Foundation and transmission system development in Czechoslovakia
Following the intergovernmental agreement of December 1970, the national enterprise Tranzitní plynovod Praha (operating abroad under the name of Transgas) was founded in April 1971. It was charged with being the direct investor and operator of the future gas transit system. Over the next two years, approximately 1,100 km of DN 1200 and DN 900 gas pipelines and three compressor stations were built and put into operation in order to meet the deadlines of the first gas transmission to Austria (Baumgarten), West Germany (Waidhaus), and East Germany (Hora Svaté Kateřiny).
The oil crisis in 1973 emphasized the importance of natural gas as an alternative clean energy from a new source. After the first phase of the construction of the transit gas pipeline, other phases followed, gradually increasing the performance of the system. This was also connected with the requirements of higher gas pipeline capacities in the former USSR, in the construction of which Transgas also participated.
The growth rate in the transmission capacity of the Czechoslovak natural gas transit system in the 1980s and 1990s was stunning. Of the original 28.0 billion m3 per year, which many thought would be the long-term final volume, transport capacity gradually increased during the period to 80.0 billion m3 per year.

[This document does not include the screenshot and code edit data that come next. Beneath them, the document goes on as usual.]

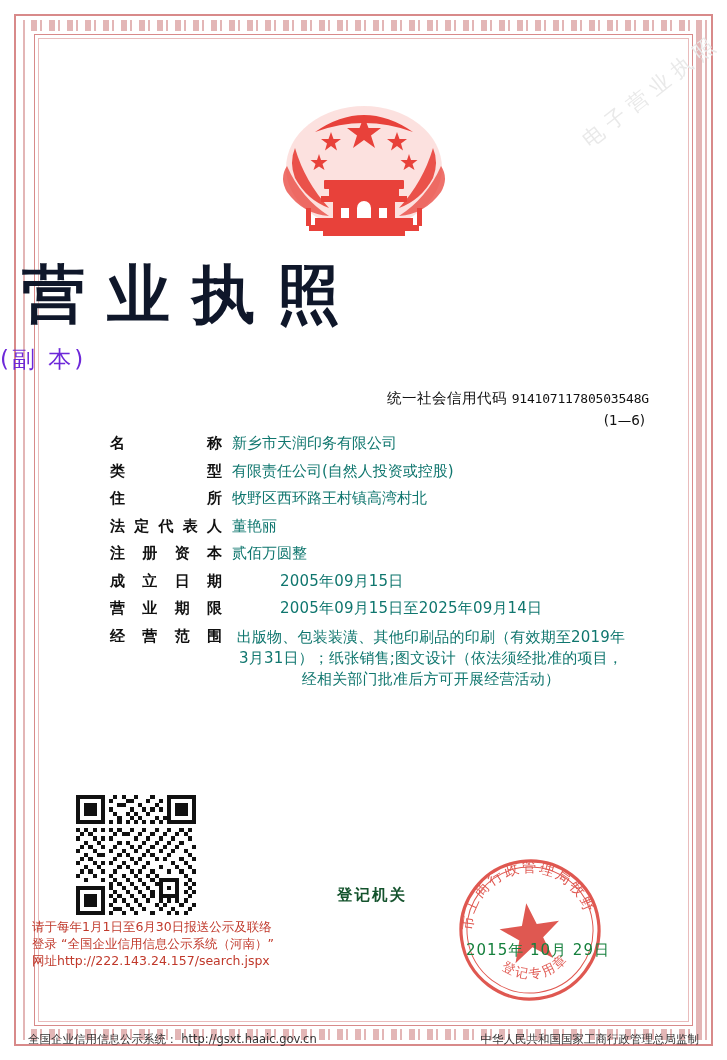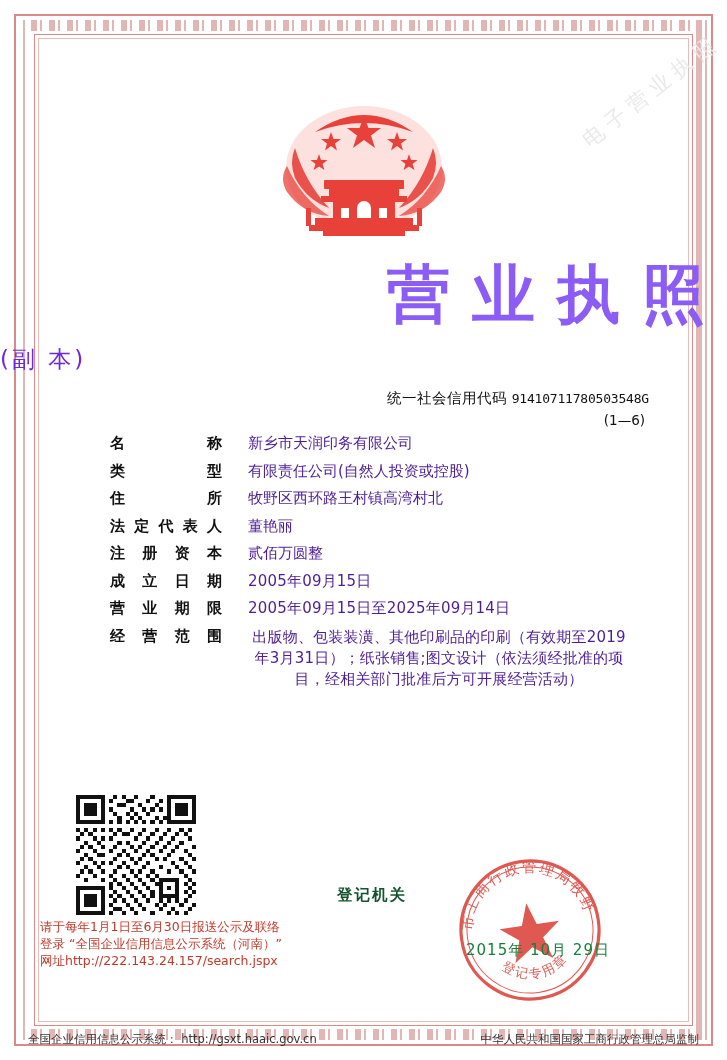--- a/index.html
+++ b/index.html
@@ -91,13 +91,13 @@
     position: absolute;
     left: 0; right: 0;
     top: 252px;
-    text-align: right;
+    text-align: left;
     font-family: "DejaVu Sans", sans-serif;
     font-weight: bold;
     font-size: 63px;
     letter-spacing: 22px;
     text-indent: 22px;
-    color: #8b5cf6;
+    color: #0f172a;
   }
   .sub-title {
     position: absolute;

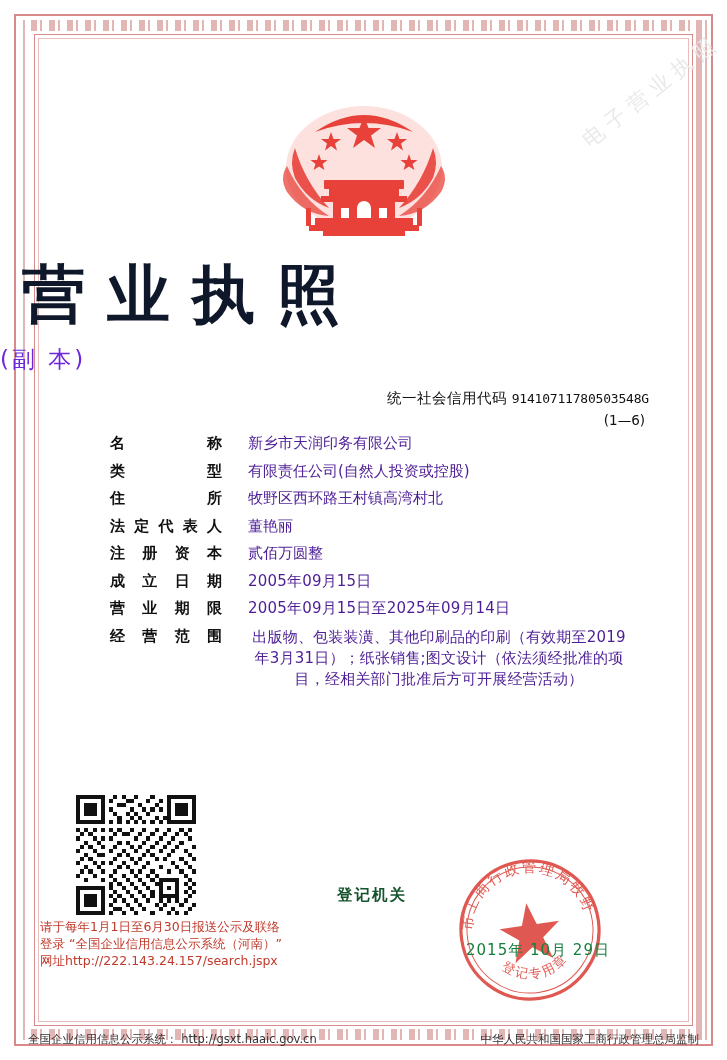--- a/index.html
+++ b/index.html
@@ -162,9 +162,9 @@
     flex: 1 1 auto;
     font-family: "DejaVu Sans", sans-serif;
     font-size: 15px;
-    color: #4c1d95;
+    color: #0f766e;
     line-height: 19px;
-    padding-left: 26px;
+    padding-left: 10px;
   }
   .fval.mono-ish {
     font-family: "DejaVu Sans", sans-serif;

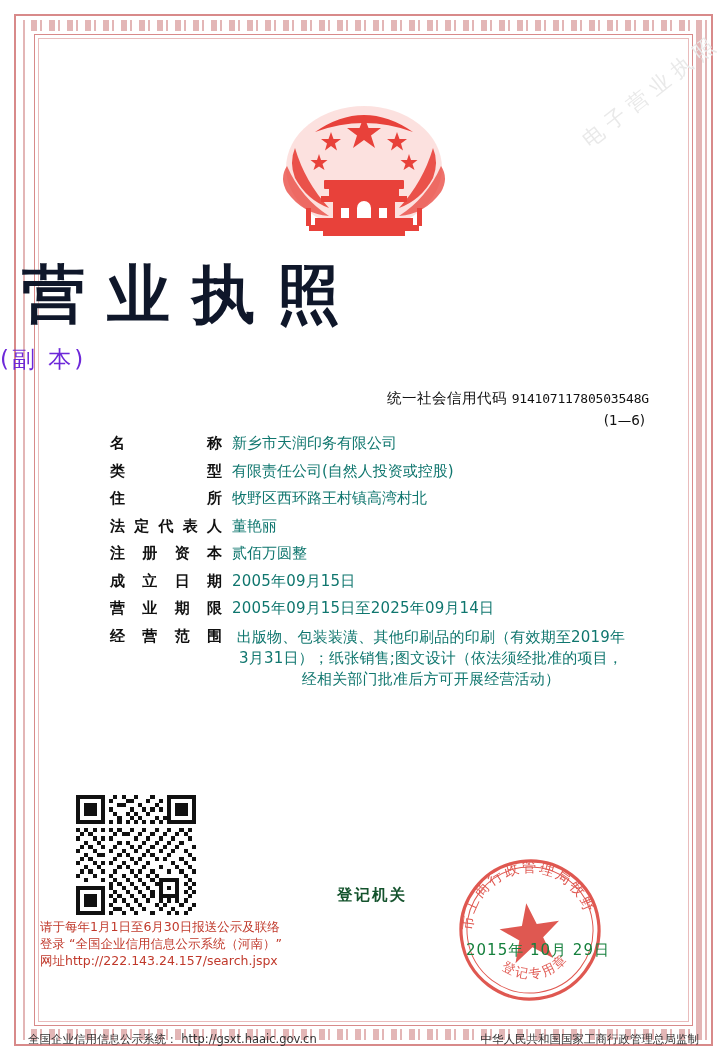--- a/index.html
+++ b/index.html
@@ -169,6 +169,7 @@
   .fval.mono-ish {
     font-family: "DejaVu Sans", sans-serif;
     letter-spacing: 0.2px;
+    margin-left: 48px;
   }
   .fval.scope {
     line-height: 21px;

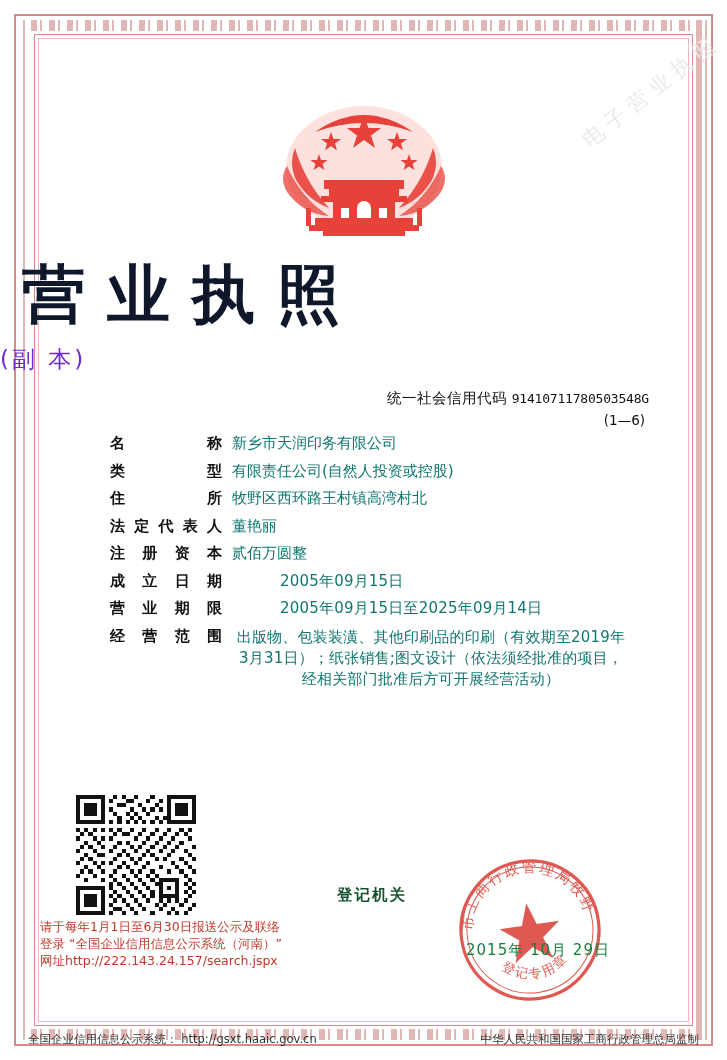--- a/index.html
+++ b/index.html
@@ -187,7 +187,7 @@
   }
   .qr-note {
     position: absolute;
-    left: 40px;
+    left: 32px;
     top: 918px;
     width: 300px;
     font-family: "DejaVu Sans", sans-serif;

Separation of Czechoslovakia
As of 1 January 1993, Czechoslovakia was divided into two separate countries – the Czech Republic and the Slovak Republic. The same date was also the date of asset allocation for the Czechoslovak transit system on a territorial basis. The same principle was also used in dividing the transit contracts. Completion of the commercial division of the Czechoslovak transit system took place one year later, on 1 January 1994, when a new border transfer station was put into operation at the Czech-Slovak border at Lanžhot.
In 2001, the Czech government decided to privatize the Czech gas industry and RWE Gas became the new shareholder of the company. As a result of legislative requirements for “legal unbundling”, the TSO business was separated and began operations as RWE Transgas Net, s.r.o. from 2006. In 2010, RWE Transgas Net was re-named NET4GAS, s.r.o. as part of a continuing process of unbundling gas transmission from gas trading activities, in compliance with the regulatory policy of the European Union, which required the complete separation of branding strategies for transmission activities from the trading activities of vertically integrated gas companies.

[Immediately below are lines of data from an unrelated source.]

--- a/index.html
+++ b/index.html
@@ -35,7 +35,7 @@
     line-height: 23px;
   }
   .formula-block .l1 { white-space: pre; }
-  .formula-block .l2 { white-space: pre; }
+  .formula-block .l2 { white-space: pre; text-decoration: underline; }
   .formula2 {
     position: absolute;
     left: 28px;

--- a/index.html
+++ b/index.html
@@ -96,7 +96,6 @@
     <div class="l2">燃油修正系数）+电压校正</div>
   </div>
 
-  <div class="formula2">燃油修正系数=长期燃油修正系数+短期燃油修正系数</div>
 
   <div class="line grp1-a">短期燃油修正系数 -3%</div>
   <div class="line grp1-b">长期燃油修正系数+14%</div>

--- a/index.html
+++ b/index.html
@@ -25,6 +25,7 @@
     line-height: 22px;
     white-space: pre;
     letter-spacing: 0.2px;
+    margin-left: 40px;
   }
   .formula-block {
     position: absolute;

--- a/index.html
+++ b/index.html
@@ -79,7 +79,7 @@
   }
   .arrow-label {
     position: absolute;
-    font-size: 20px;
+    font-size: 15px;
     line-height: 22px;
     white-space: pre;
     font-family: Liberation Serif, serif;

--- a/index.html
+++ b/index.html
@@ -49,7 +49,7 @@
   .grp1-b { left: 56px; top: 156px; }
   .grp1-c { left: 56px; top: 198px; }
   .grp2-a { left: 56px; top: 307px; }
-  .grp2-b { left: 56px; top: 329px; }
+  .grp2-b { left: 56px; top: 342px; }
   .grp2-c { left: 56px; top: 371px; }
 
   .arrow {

In 2013, the RWE Group sold its shares in NET4GAS to a consortium of Allianz Capital Partners and Borealis Infrastructure. Allianz is the Europe’s largest insurer and the world’s second largest asset manager, investing into alternative assets such as infrastructure and renewables since 1998. Borealis is the infrastructure arm of OMERS, one of Canada’s leading pension funds, investing in infrastructure since 1998.
New connections in Central Europe
Until the late 1990s, the transit corridor through Ukraine, Slovakia and the Czech Republic / Austria was the only export route for Russian natural gas to Europe. In 1999, the YAMAL pipeline through Poland started operation, denoting the starting point for the partial shift of Russian gas export to new routes. This trend continued in 2011/2012 with the implementation of the Nord Stream pipeline project through the Baltic Sea and its connection to the Czech gas transmission system via the OPAL pipeline in Germany. For this purpose, NET4GAS built the GAZELLE pipeline together with the Brandov Border Transfer Station, one of the largest energy infrastructure investments in the Czech Republic in recent years.
In order to further increase the security of energy supplies in Europe, from 2011 to 2015 NET4GAS carried out additional projects aimed at enhancing reverse flow capacities in the West-East direction and improving connections with underground gas storage facilities as well as with neighbouring transmission system operators.
NET4GAS continues to play an active role in connecting and integrating European gas markets, enabling the connection of the Czech transmission system to new supply routes and sources of natural gas.